**WHAT IS REQUIRED:**
Filter the lines below, copying only those with the string "this".

-- SUPPLIED RECORDS follows --

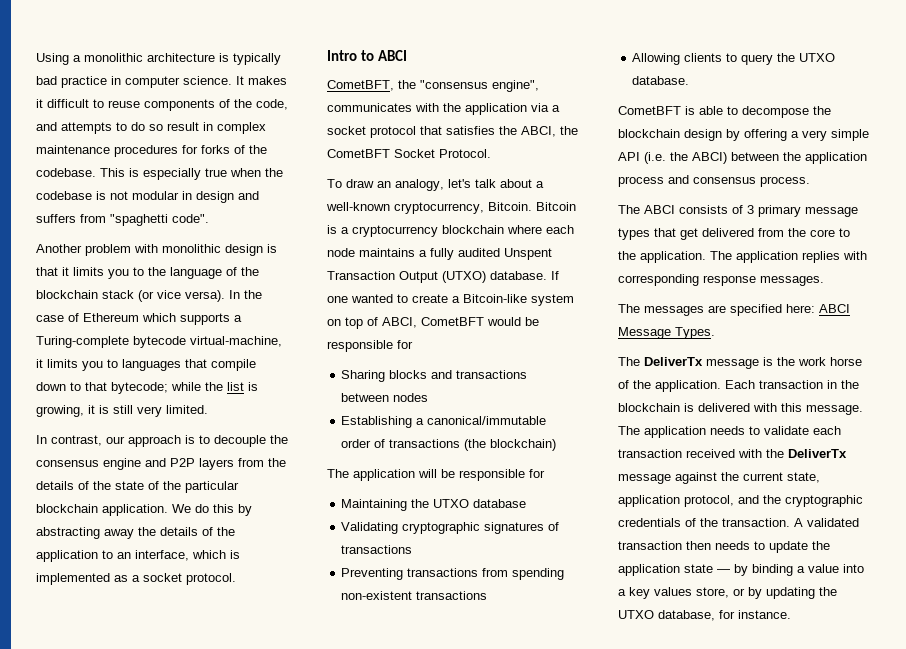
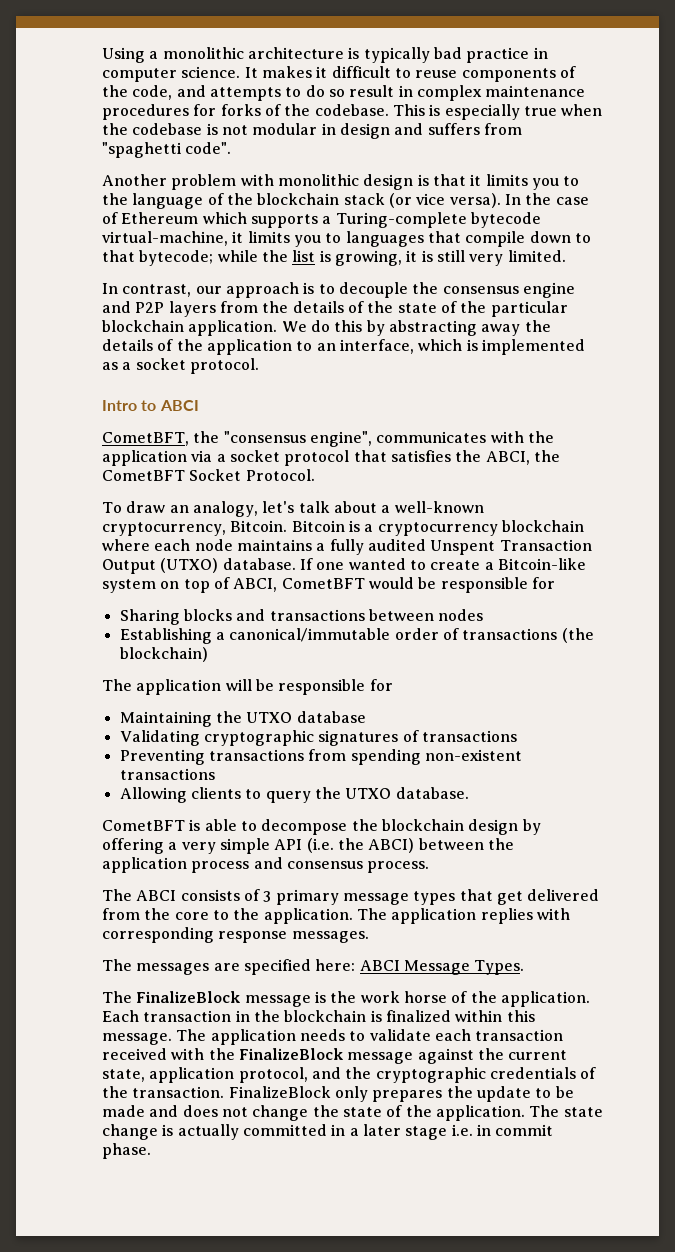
- The DeliverTx message is the work horse of the application.
+ The FinalizeBlock message is the work horse of the application.
- Each transaction in the blockchain is delivered with this message.
+ Each transaction in the blockchain is finalized within this message.
- The application needs to validate each transaction received with the DeliverTx message against the current state, application protocol, and the cryptographic credentials of the transaction.
+ The application needs to validate each transaction received with the FinalizeBlock message against the current state, application protocol, and the cryptographic credentials of the transaction.
- A validated transaction then needs to update the application state — by binding a value into a key values store, or by updating the UTXO database, for instance.
+ FinalizeBlock only prepares the update to be made and does not change the state of the application. The state change is actually committed in a later stage i.e. in commit phase.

-- SUPPLIED RECORDS concluded --

**ANSWER TO THE PROBLEM:**
- Each transaction in the blockchain is delivered with this message.
+ Each transaction in the blockchain is finalized within this message.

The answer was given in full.